La primera ministra de Italia, Giorgia Meloni, ha asumido el liderazgo político en la defensa del joyero Mario Roggero tras su ingreso en prisión este miércoles, transformando el caso en el emblema de una profunda reforma legal contra la delincuencia. Tras confirmarse que el comerciante de 72 años se entregó en la cárcel de Bollate (Milán) para purgar una condena de 14 años y 9 meses por abatir a dos ladrones en 2021, Meloni reaccionó con dureza ante las reclamaciones económicas de los familiares de los asaltantes difuntos, calificando la situación de injusticia inaceptable y ratificando que el Estado debe ponerse del lado de los ciudadanos honestos.

A través de un pronunciamiento en sus canales oficiales, la jefa del Ejecutivo italiano cargó contra los vacíos del sistema judicial que permiten a las bandas delictivas victimizarse tras perpetrar ataques violentos. Meloni señaló que no es justo bajo ninguna circunstancia que una víctima de asalto deba responder financieramente ante quienes irrumpieron armados en su propiedad, y aseguró que su gobierno implementará los mecanismos necesarios para proteger jurídicamente a quienes se vean forzados a ejercer el derecho a la legítima defensa.
"Me agredes, me difiendo. ¿Y encima debería indemnizarte yo? No es justo. Quien viola la ley no puede pretender ser indemnizado por quien se defendió. El Estado está de parte de las personas decentes, no de los criminales", aseveró Meloni.
Para materializar esta postura, la mandataria anunció que la coalición de gobierno utilizará el nuevo proyecto de ley de Seguridad (ddl Sicurezza) para introducir una regla de estricto "sentido común". La enmienda promovida por Meloni estipula que cualquier criminal que sufra un daño o pierda la vida en pleno desarrollo de un acto delictivo perderá de forma automática el derecho a exigir cualquier tipo de resarcimiento civil, restricción que se extenderá de igual manera a todo su entorno familiar. Con esto, el Ejecutivo busca eliminar lo que considera un abuso del derecho que revictimiza a los comerciantes y ciudadanos agredidos.
Mi aggredisci. Mi difendo. E dovrei risarcirti io? Non è giusto.
— Giorgia Meloni (@GiorgiaMeloni) July 17, 2026
Con l’ultimo DDL Sicurezza introduciamo una regola di puro buon senso: chi subisce un danno mentre sta commettendo un reato non può chiedere alcun risarcimento, né possono farlo i suoi familiari.
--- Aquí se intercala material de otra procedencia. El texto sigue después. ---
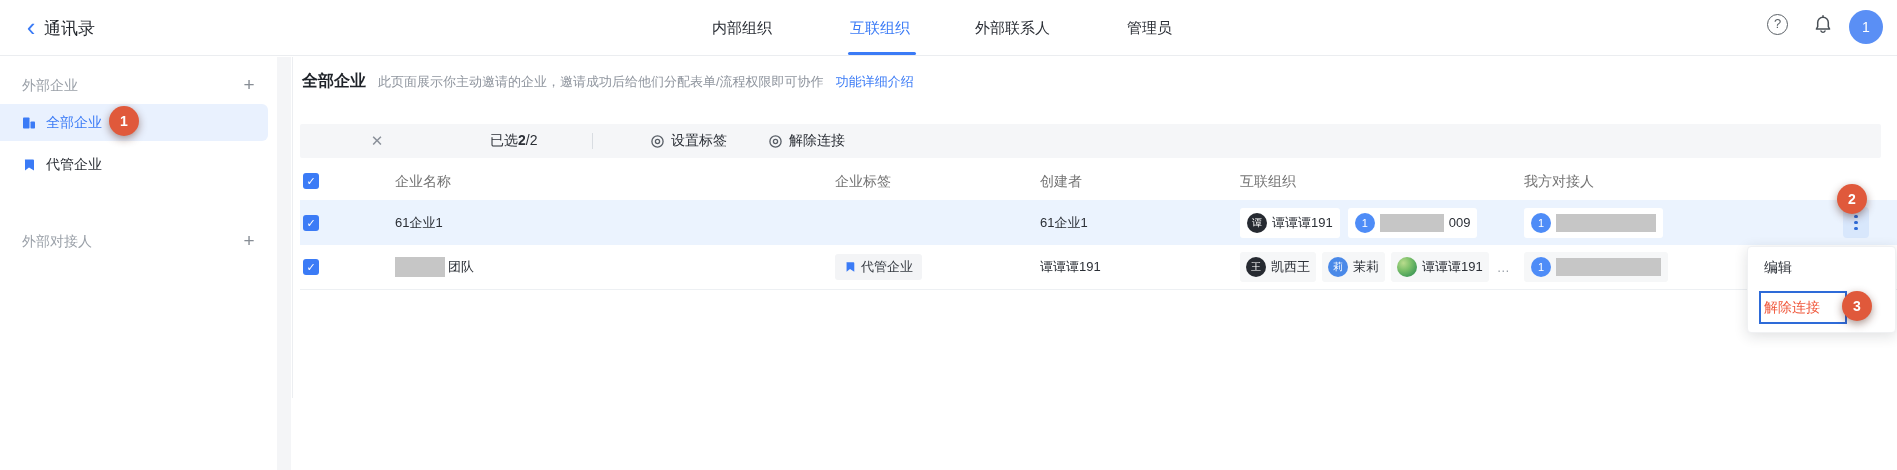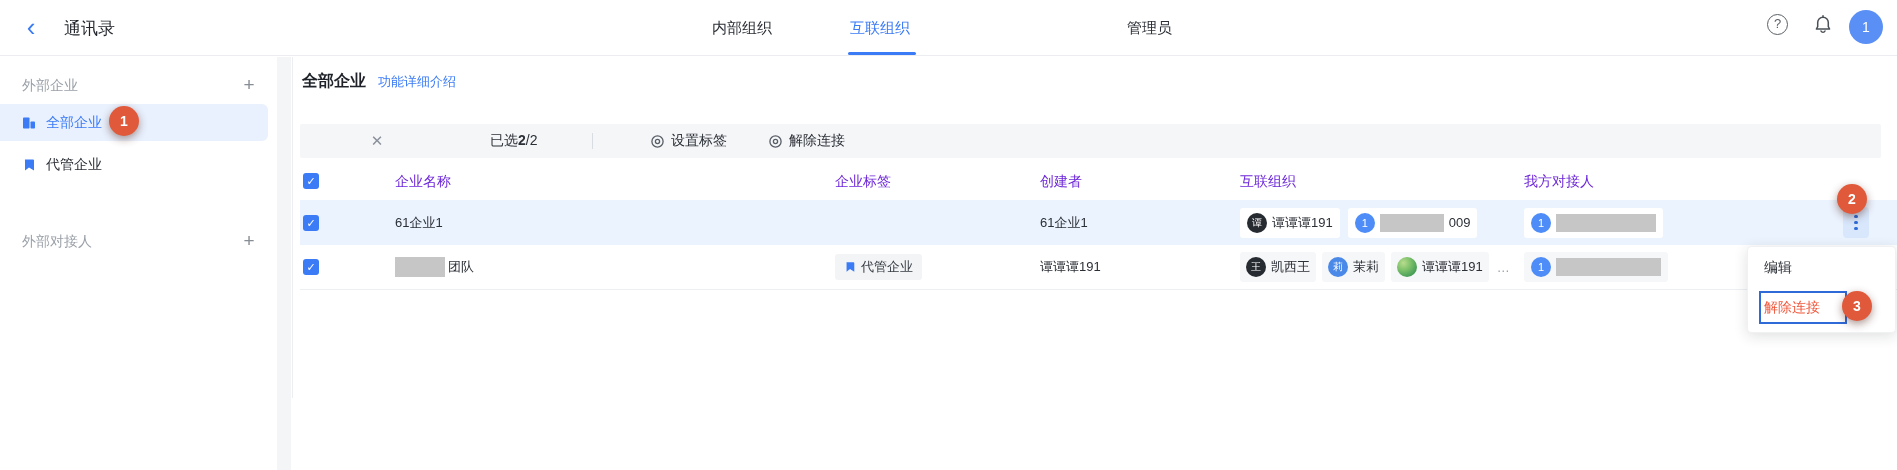--- a/index.html
+++ b/index.html
@@ -5,21 +5,21 @@
   * { margin:0; padding:0; box-sizing:border-box; }
   html,body { width:1897px; height:470px; background:#fff;
     font-family:"Liberation Sans","DejaVu Sans",sans-serif; color:var(--text,#21252b); }
   #screen { position:relative; width:1897px; height:470px; overflow:hidden; background:#fff; }
 
   
   .topbar { position:absolute; left:0; top:0; width:1897px; height:56px; background:#fff;
     border-bottom:1px solid #ebedf0; z-index:5; }
   .back { position:absolute; left:18px; top:14px; width:26px; height:28px; color:var(--accent);
     font-size:26px; line-height:26px; text-align:center; cursor:pointer; }
-  .apptitle { position:absolute; left:44px; top:17px; font-size:17px; font-weight:500; color:#1f2329;margin-left:20px; }
+  .apptitle { position:absolute; left:44px; top:17px; font-size:17px; font-weight:500; color:#1f2329; }
   .tab { position:absolute; top:0; height:55px; line-height:55px; font-size:15px; color:#2b2f36; cursor:pointer; }
   .tab.active { color:var(--accent); }
   .tab-underline { position:absolute; left:848px; top:52px; width:68px; height:3px; border-radius:2px; background:var(--accent); }
   .help { position:absolute; left:1767px; top:14px; width:21px; height:21px; border:1.6px solid #5b6167;
     border-radius:50%; font-size:13px; line-height:18px; text-align:center; color:#5b6167; cursor:pointer; }
   .bellwrap { position:absolute; left:1812px; top:14px; width:22px; height:22px; cursor:pointer; }
   .useravatar { position:absolute; left:1849px; top:10px; width:34px; height:34px; border-radius:50%;
     background:#5a8ff5; color:#fff; font-size:14px; line-height:34px; text-align:center; cursor:pointer; }
 
   
@@ -48,21 +48,21 @@
   .tb-close { position:absolute; left:66px; top:7px; width:22px; height:20px; color:#8a9099; font-size:15px;
     line-height:20px; text-align:center; cursor:pointer; }
   .tb-selected { position:absolute; left:190px; top:8px; font-size:14px; color:#2b2f36; }
   .tb-selected b { font-weight:bold; }
   .tb-divider { position:absolute; left:292px; top:9px; width:1px; height:16px; background:#d9dde2; }
   .tb-action { position:absolute; top:0; height:34px; display:flex; align-items:center; gap:6px;
     font-size:14px; color:#2b2f36; cursor:pointer; }
 
   
   .thead { position:absolute; left:300px; top:162px; width:1597px; height:38px; background:#fff; }
-  .th { position:absolute; top:0; line-height:38px; font-size:14px; font-weight:500; color:#6d28d9; }
+  .th { position:absolute; top:0; line-height:38px; font-size:14px; font-weight:500; color:#737373; }
   .trow { position:absolute; left:300px; width:1597px; height:45px; }
   .trow.selected { background:var(--row-selected); }
   .trow.plain { background:#fff; border-bottom:1px solid #edf0f3; }
   .cell { position:absolute; top:50%; transform:translateY(-50%); display:flex; align-items:center; gap:8px;
     font-size:13px; color:#2b2f36; white-space:nowrap; }
   .c-check { left:3px; } .c-name { left:95px; } .c-tag { left:535px; } .c-creator { left:740px; }
   .c-their { left:940px; } .c-ours { left:1224px; }
   .th.c-check { left:3px; top:11px; } 
 
   .checkbox { width:16px; height:16px; border-radius:3px; background:var(--accent); color:#fff;
@@ -100,20 +100,21 @@
 <body>
 
 <div id="screen">
 
   <div class="topbar">
     <div class="back">‹</div>
     <div class="apptitle">通讯录</div>
 
     <div class="tab" style="left:712px">内部组织</div>
     <div class="tab active" style="left:850px">互联组织</div>
+    <div class="tab" style="left:975px">外部联系人</div>
     <div class="tab" style="left:1127px">管理员</div>
     <div class="tab-underline"></div>
 
     <div class="help">?</div>
     <div class="bellwrap">
       <svg width="22" height="22" viewBox="0 0 22 22">
         <path d="M11 3.2a5.3 5.3 0 0 0-5.3 5.3v4.2L4.4 15h13.2l-1.3-2.3V8.5A5.3 5.3 0 0 0 11 3.2z" fill="none" stroke="#4a5056" stroke-width="1.5" stroke-linejoin="round"></path>
         <path d="M9 17a2.2 2.2 0 0 0 4 0" fill="none" stroke="#4a5056" stroke-width="1.5" stroke-linecap="round"></path>
         <line x1="11" y1="1.8" x2="11" y2="3.2" stroke="#4a5056" stroke-width="1.5" stroke-linecap="round"></line>
       </svg>
@@ -149,20 +150,21 @@
 
     <div class="sec-title" style="top:176px">外部对接人</div>
     <div class="sec-add" style="top:174px">+</div>
 
   </div>
 
   <div class="stepbadge" style="left:109px; top:106px">1</div>
 
   <div class="pagehead">
     <span class="pagetitle">全部企业</span>
+    <span class="pagedesc">此页面展示你主动邀请的企业，邀请成功后给他们分配表单/流程权限即可协作</span>
     <span class="pagelink">功能详细介绍</span>
   </div>
 
   <div class="toolbar">
     <div class="tb-close">✕</div>
     <div class="tb-selected">
       <span>已选</span><b>2</b><span>/2</span>
     </div>
     <div class="tb-divider"></div>
 

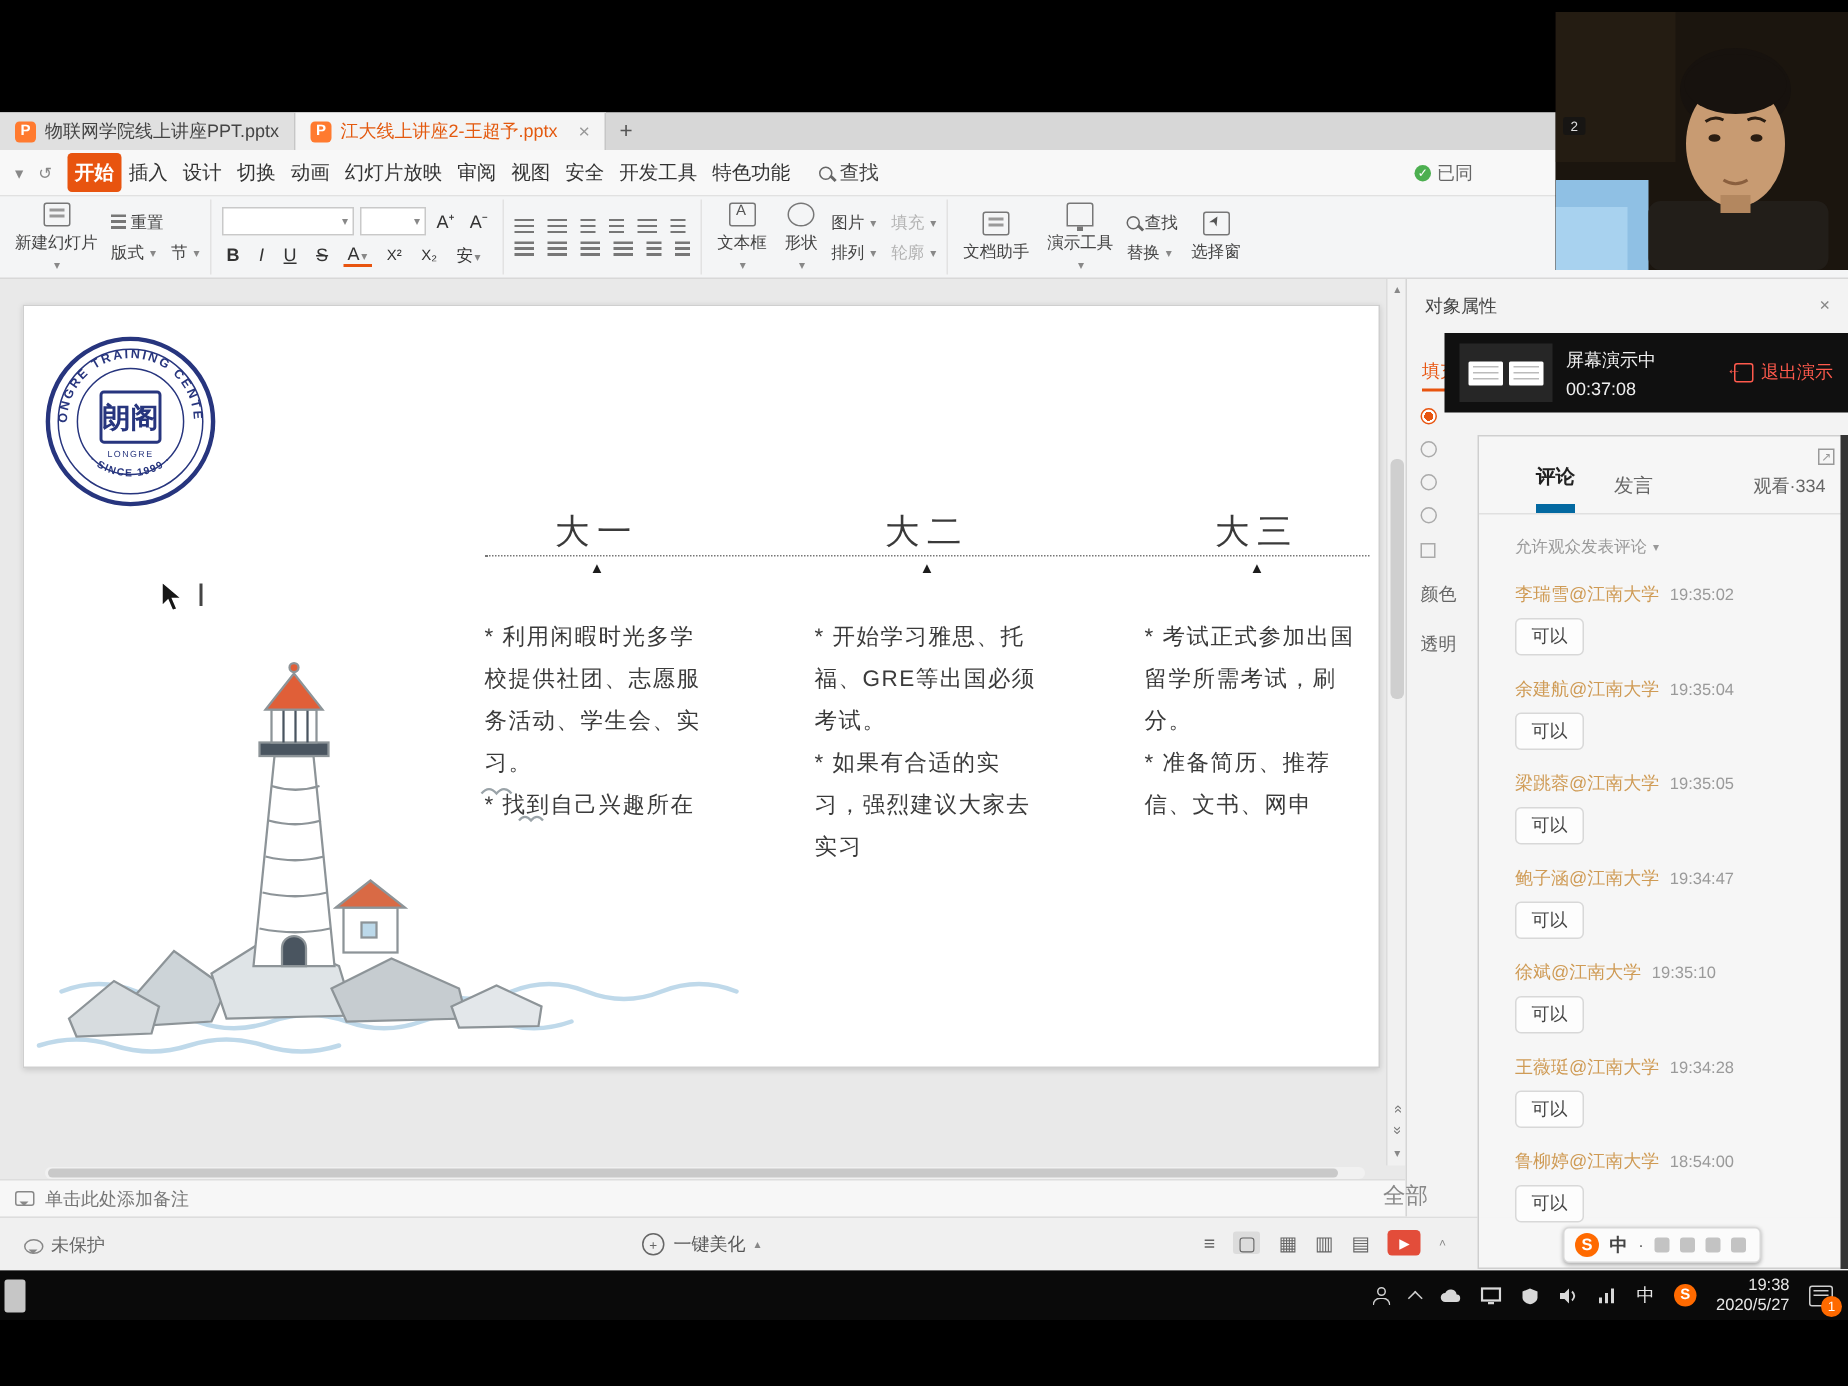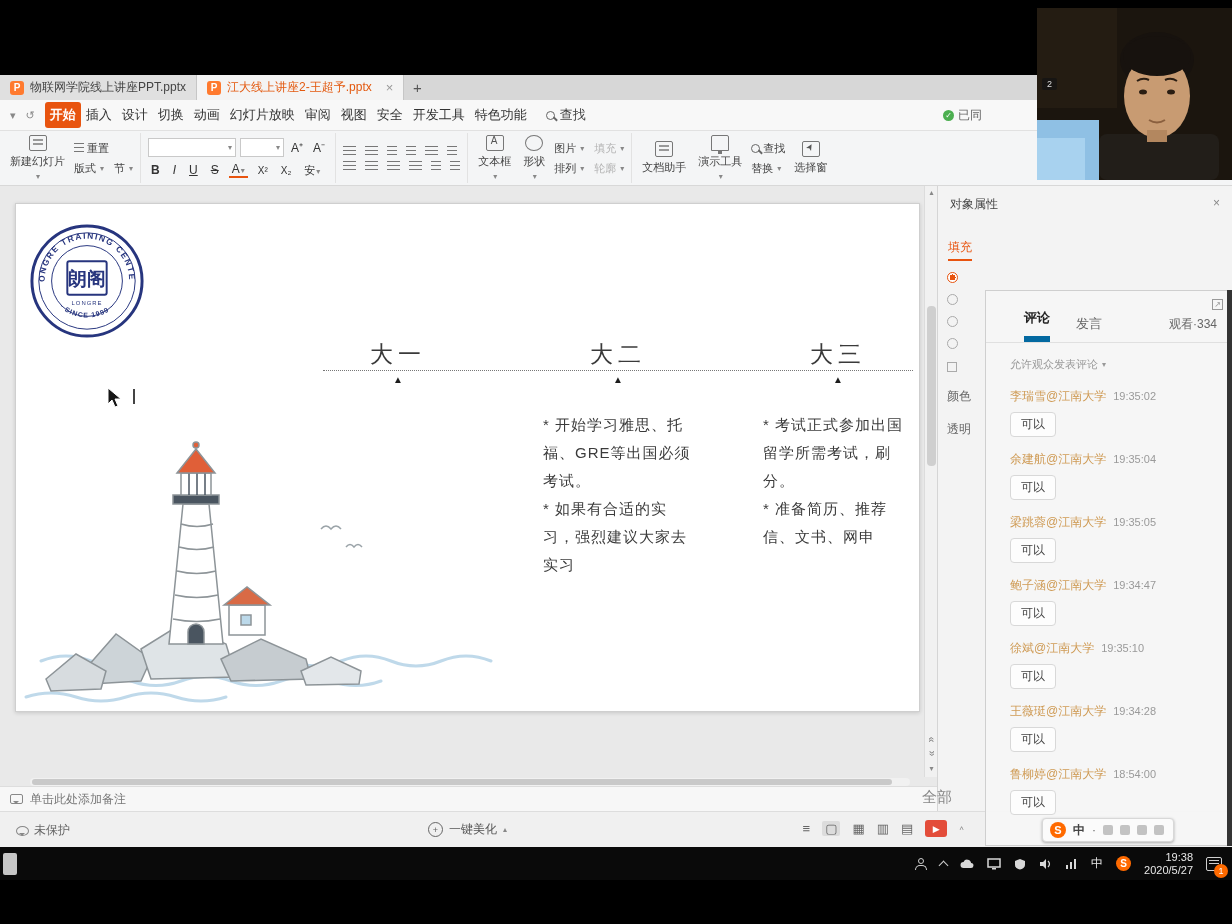--- a/index.html
+++ b/index.html
@@ -386,20 +386,22 @@
             <text x="60" y="84" text-anchor="middle" font-size="6" letter-spacing="1" fill="#27357e">LONGRE</text>
           </svg>
         </div>
 
         <div class="timeline">
           <div class="tl-line"></div>
 
             <div class="tl-col">
               <div class="tl-title">大一</div>
               <div class="tl-marker">▲</div>
+              <div class="tl-body">* 利用闲暇时光多学校提供社团、志愿服务活动、学生会、实习。
+* 找到自己兴趣所在</div>
             </div>
 
             <div class="tl-col">
               <div class="tl-title">大二</div>
               <div class="tl-marker">▲</div>
               <div class="tl-body">* 开始学习雅思、托福、GRE等出国必须考试。
 * 如果有合适的实习，强烈建议大家去实习</div>
             </div>
 
             <div class="tl-col">
@@ -509,20 +511,34 @@
     <div class="radio on"></div>
     <div class="radio"></div>
     <div class="radio"></div>
     <div class="radio"></div>
     <div class="chk"></div>
     <div class="op-lbl">颜色</div>
     <div class="op-lbl">透明</div>
   </div>
   <div class="all-label">全部</div>
 
+  <div class="sharebar">
+    <div class="sh-thumb">
+      <span class="mini-slide"></span>
+      <span class="mini-slide"></span>
+    </div>
+    <div class="sh-texts">
+      <span>屏幕演示中</span>
+      <span>00:37:08</span>
+    </div>
+    <div class="sh-exit">
+      <span class="exit-ico"></span>
+      <span>退出演示</span>
+    </div>
+  </div>
 
   <div class="chat">
     <span class="chat-pop">↗</span>
     <div class="chat-tabs">
       <span class="chat-tab active">评论</span>
       <span class="chat-tab">发言</span>
       <span class="chat-viewers">观看·334</span>
     </div>
     <div class="chat-perm">
       <span>允许观众发表评论</span>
Chi viola la… pic.twitter.com/pTa1m0uUTQ
La cerrada defensa de Meloni hacia el joyero ha dado fuerza a la solicitud de gracia presidencial que la esposa de Roggero envió formalmente al jefe de Estado, Sergio Mattarella. El bloque oficialista en el Parlamento, encabezado por Hermanos de Italia y secundado por los viceprimeros ministros Matteo Salvini y Antonio Tajani, se ha sumado unánimemente a la postura de la premier, argumentando que la avanzada edad de Roggero y el trauma psicológico de haber sufrido múltiples robos violentos ameritan un perdón humanitario inmediato que corrija la severidad de la condena de la Corte de Casación.
Para la administración de Meloni, el encarcelamiento de un trabajador anciano mientras los familiares de los delincuentes exigen indemnizaciones millonarias amerita una respuesta política contundente e inmediata. Con el respaldo directo de la presidencia del Consejo de Ministros y el anuncio de la reforma legal en marcha, la resolución definitiva del caso queda ahora supeditada a la evaluación del presidente Mattarella sobre la clemencia solicitada.